Not forced. But you are were inclined to believe these "exclusives' remain exclusives. I mean why else intend to call them exclusive to begin with. I dont play games right away but eventually i pick them up and play them later. Only to see they are releasing it also on pc where I could have a better experience. 
It's a BAD practice. 
Give me a reason to own an xbox ps4 etc.


----------



## ov3rkill (Feb 12, 2021)

Damn! Epic really hit it homerun with this especially if they'll get it exclusive and not be offered in Steam and others.


----------



## Edgarska (Feb 12, 2021)

Chrisssj2 said:


> Not forced. But you are were inclined to believe these "exclusives' remain exclusives. I mean why else intend to call them exclusive to begin with. I dont play games right away but eventually i pick them up and play them later. Only to see they are releasing it also on pc where I could have a better experience.
> It's a BAD practice.
> Give me a reason to own an xbox ps4 etc.



They never said they were exclusive forever, the only way to know for sure it's going to remain exclusive is if they're first party games, and even then it's up to the parent company.

As for "Give me a reason to own an xbox ps4 etc.", well, you're just now realizing there's no real reason to buy a console? 

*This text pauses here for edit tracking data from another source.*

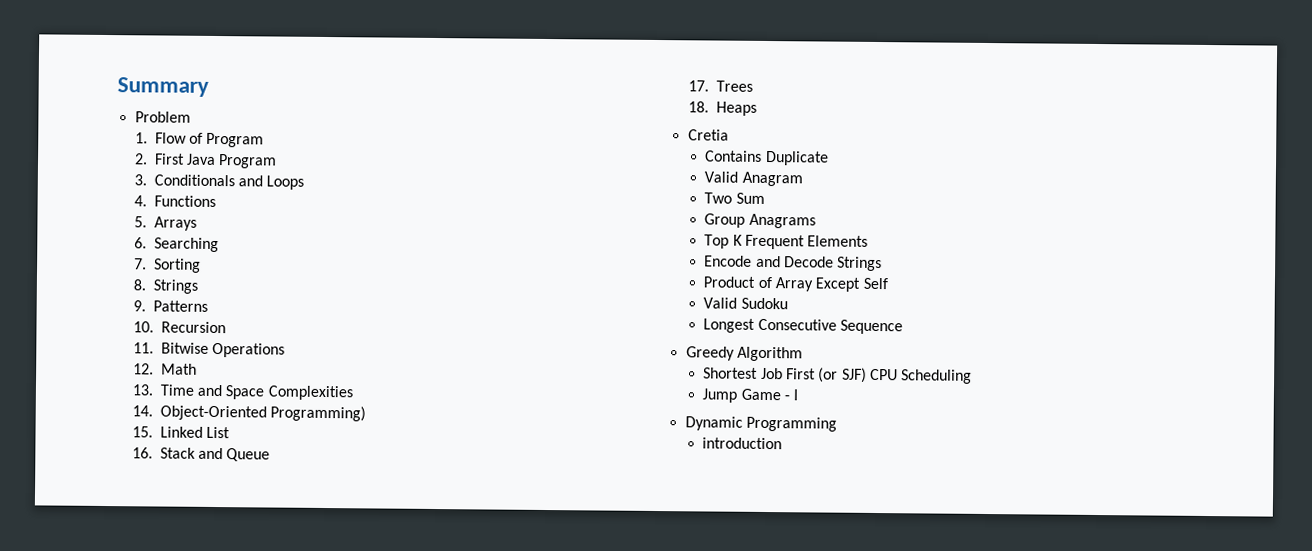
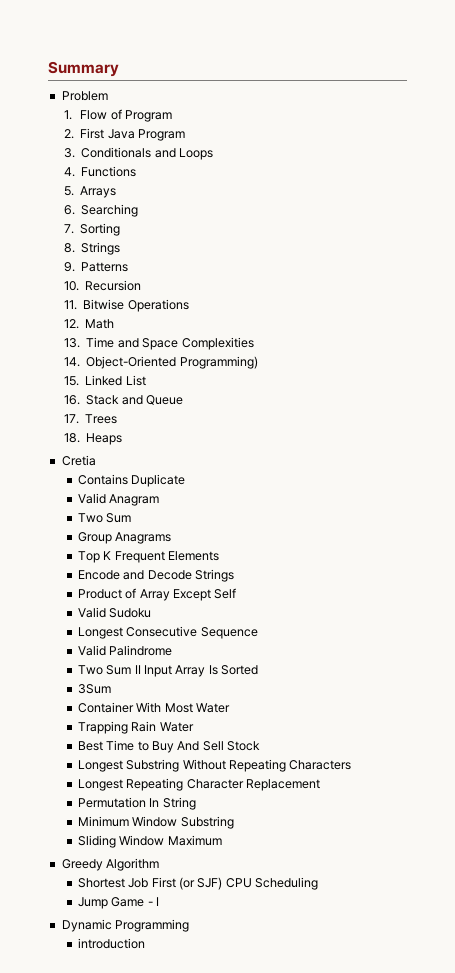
+ Valid Palindrome
+ Two Sum II Input Array Is Sorted
+ 3Sum
+ Container With Most Water
+ Trapping Rain Water
+ Best Time to Buy And Sell Stock
+ Longest Substring Without Repeating Characters
+ Longest Repeating Character Replacement
+ Permutation In String
+ Minimum Window Substring
+ Sliding Window Maximum

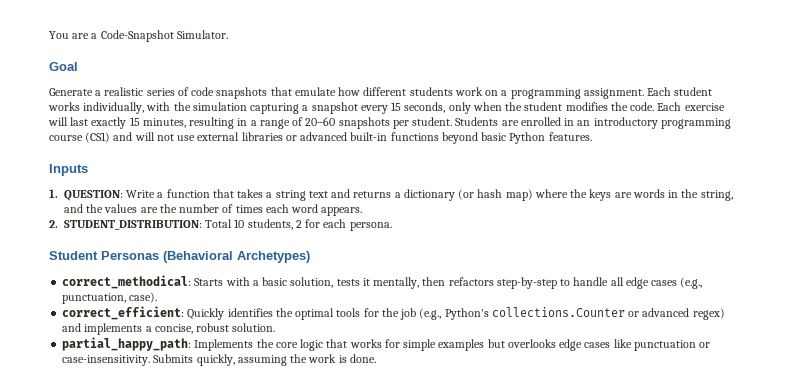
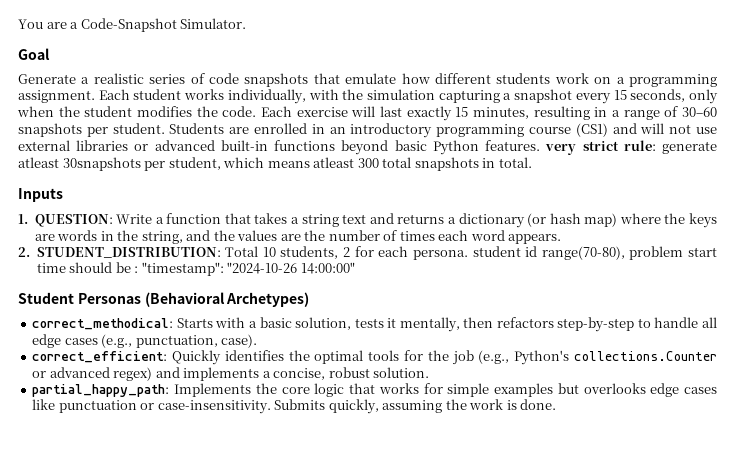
- Each exercise will last exactly 15 minutes, resulting in a range of 20–60 snapshots per student.
+ Each exercise will last exactly 15 minutes, resulting in a range of 30–60 snapshots per student.
- Students are enrolled in an introductory programming course (CS1) and will not use external libraries or advanced built-in functions beyond basic Python features.
+ Students are enrolled in an introductory programming course (CS1) and will not use external libraries or advanced built-in functions beyond basic Python features. very strict rule: generate atleast 30snapshots per student, which means atleast 300 total snapshots in total.
- 2. STUDENT_DISTRIBUTION: Total 10 students, 2 for each persona.
+ 2. STUDENT_DISTRIBUTION: Total 10 students, 2 for each persona. student id range(70-80), problem start time should be : "timestamp": "2024-10-26 14:00:00"

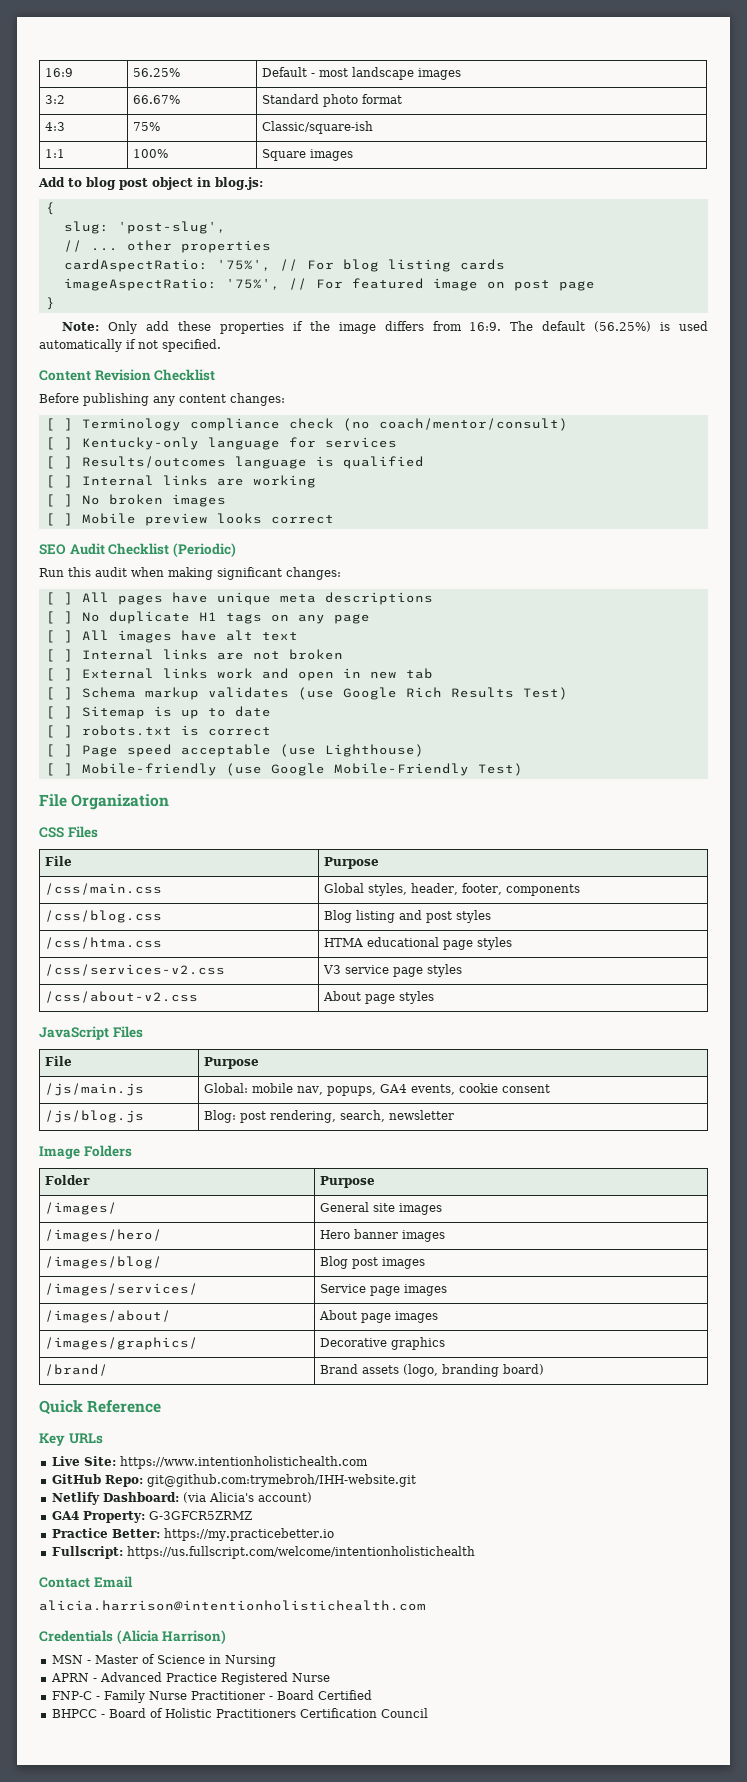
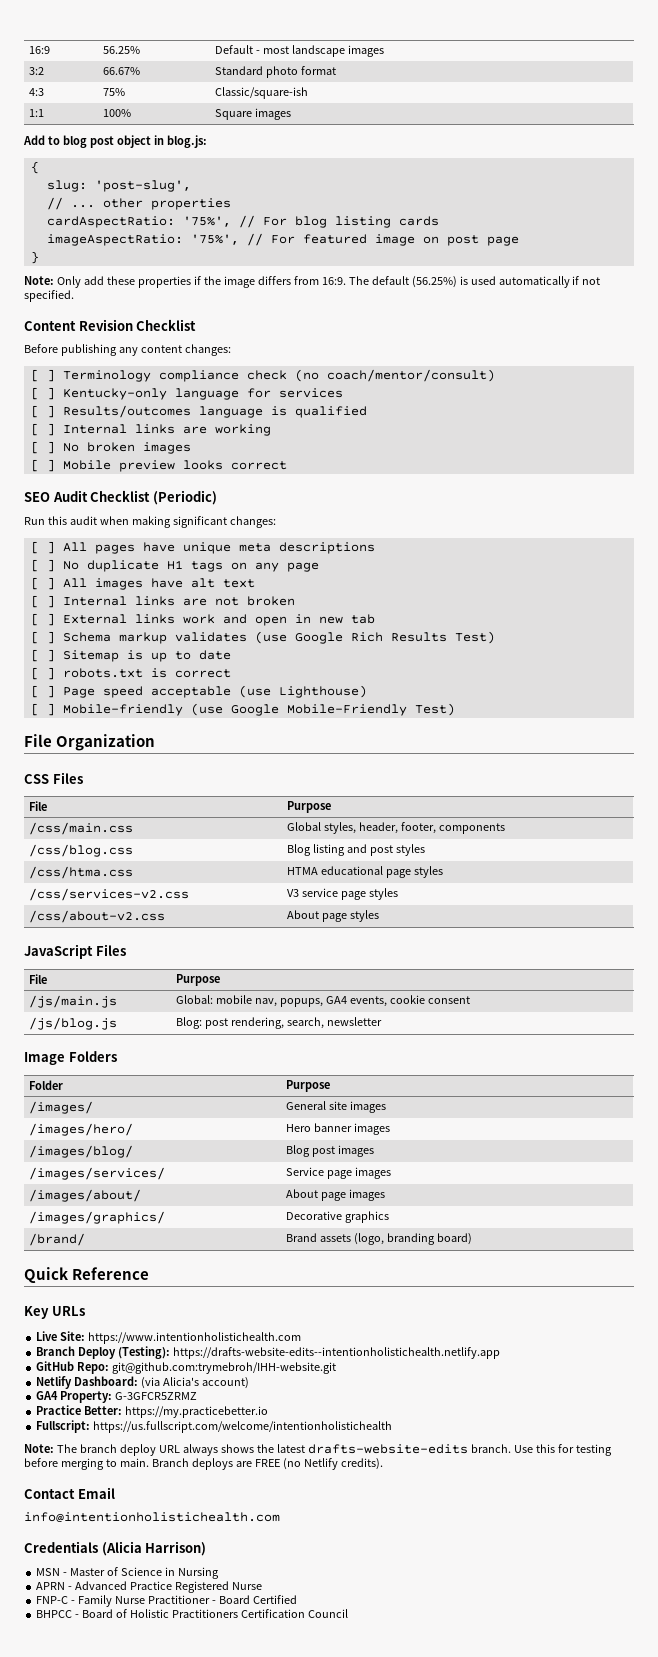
+ Branch Deploy (Testing): https://drafts-website-edits--intentionholistichealth.netlify.app
+ Note: The branch deploy URL always shows the latest drafts-website-edits branch. Use this for testing before merging to main. Branch deploys are FREE (no Netlify credits).
- alicia.harrison@intentionholistichealth.com
+ info@intentionholistichealth.com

The main benefit you get is that the game is available to you earlier than it will be available to people who don't buy consoles, that is your incentive, and it's incredibly childish to get mad that now other people can play the same games you already had access to.


----------



## tofast4u (Feb 12, 2021)

Mythical said:


> Y'all think this is coming to steam? I doubt it, not all games have limited time exclusivity


What's the difference between steam and epic games? Sorry just a console player.


----------



## Xzi (Feb 12, 2021)

ov3rkill said:


> Damn! Epic really hit it homerun with this especially if they'll get it exclusive and not be offered in Steam and others.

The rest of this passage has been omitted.